* HOW TO COMPLETE THIS TASK *
Where a record holds a picture, leave the picture out; otherwise repeat every record exactly.

[[ RECORDS FOR THE TASK open ]]

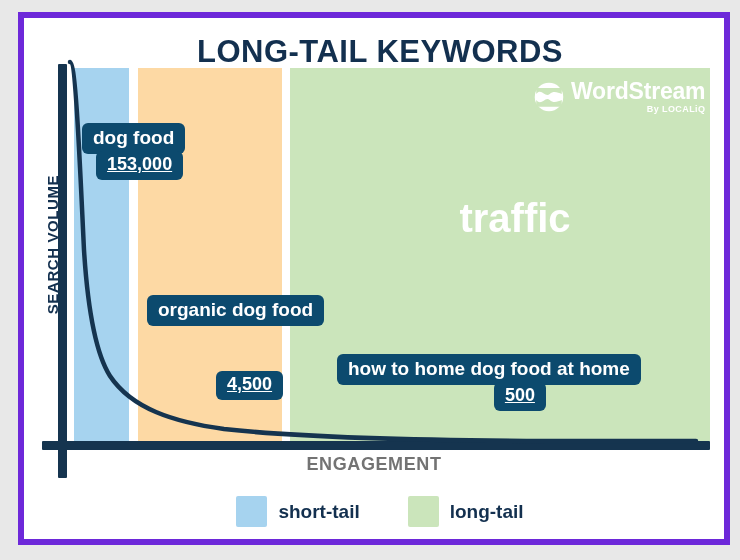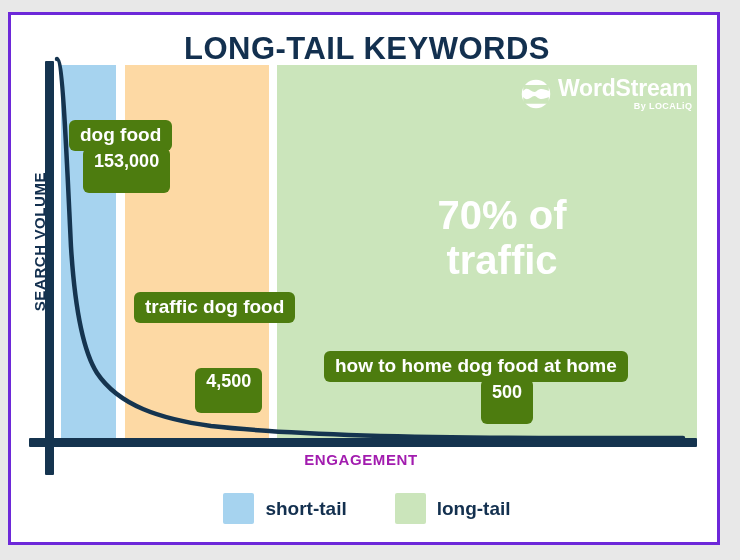"LONG-TAIL KEYWORDS" .card { border: 3px solid #6d28d9 -> 6px solid #6d28d9; left: 8px -> 18px }
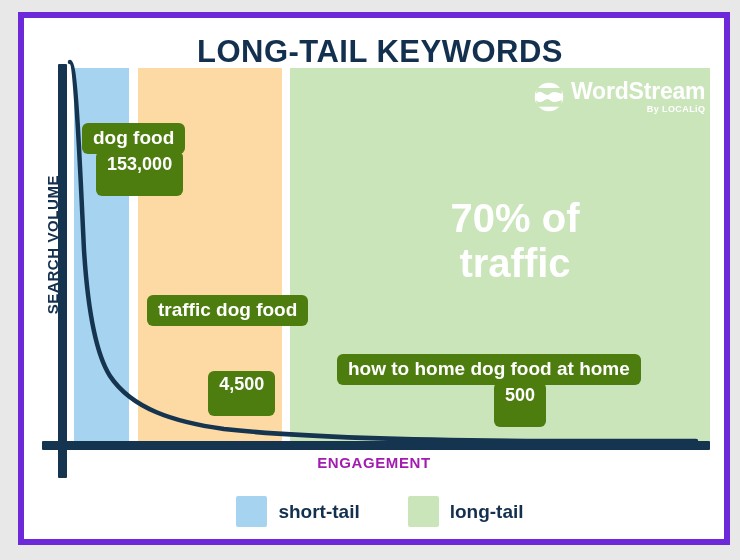"dog food" .kw-name, .kw-vol { background: #4d7c0f -> #0c4a6e }
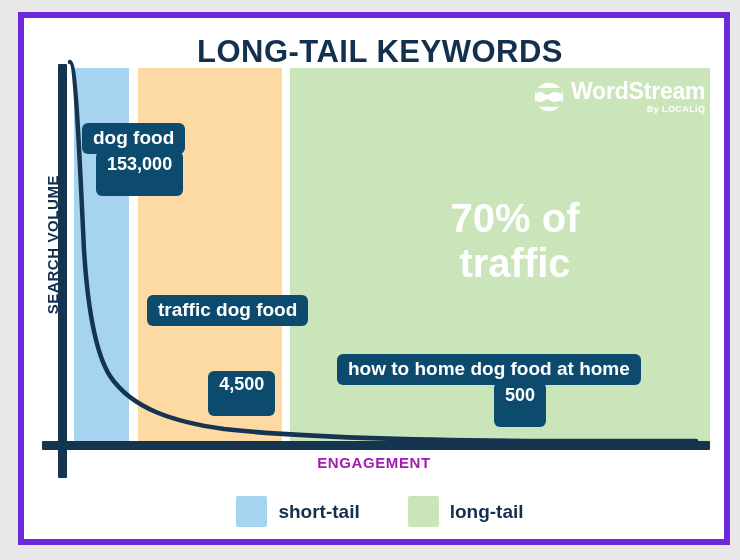"153,000" .kw-vol { padding: 3px 11px 21px 11px -> 3px 11px 5px 11px; text-decoration: none -> underline }
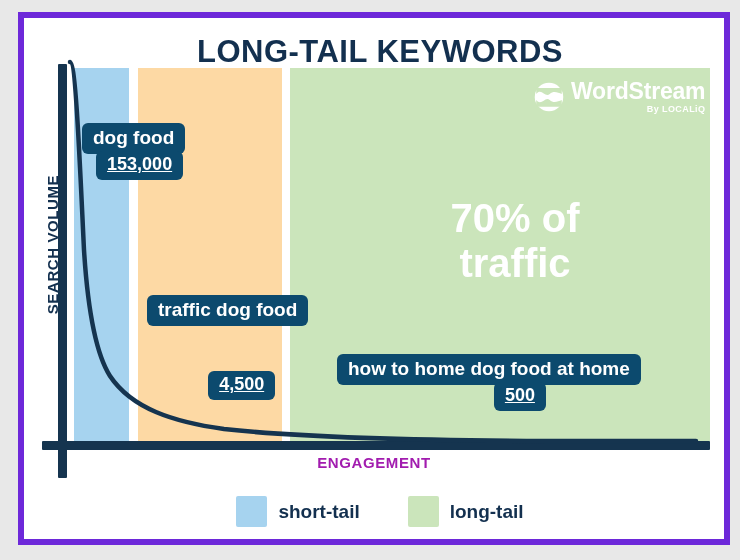"70% of" div { html: <div>70% of</div> -> none }
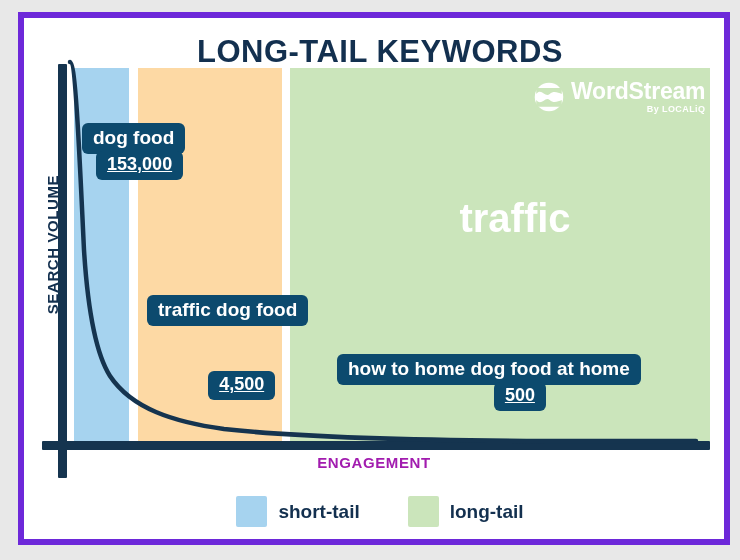"traffic dog food" span.kw-name { text: traffic -> organic }
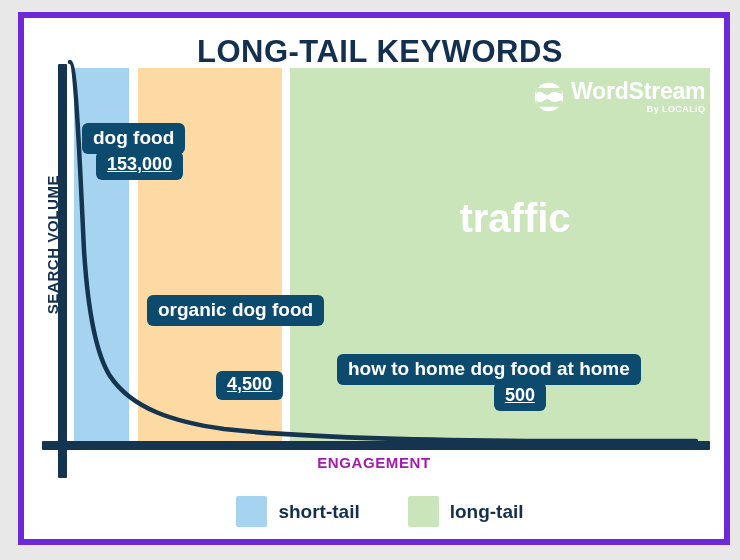"ENGAGEMENT" .x-axis-title { color: #a21caf -> #737373; font-size: 15px -> 18px }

[[ RECORDS FOR THE TASK closed ]]

* SOLUTION BELOW *
"LONG-TAIL KEYWORDS" .card { border: 3px solid #6d28d9 -> 6px solid #6d28d9; left: 8px -> 18px }
"dog food" .kw-name, .kw-vol { background: #4d7c0f -> #0c4a6e }
"153,000" .kw-vol { padding: 3px 11px 21px 11px -> 3px 11px 5px 11px; text-decoration: none -> underline }
"70% of" div { html: <div>70% of</div> -> none }
"traffic dog food" span.kw-name { text: traffic -> organic }
"ENGAGEMENT" .x-axis-title { color: #a21caf -> #737373; font-size: 15px -> 18px }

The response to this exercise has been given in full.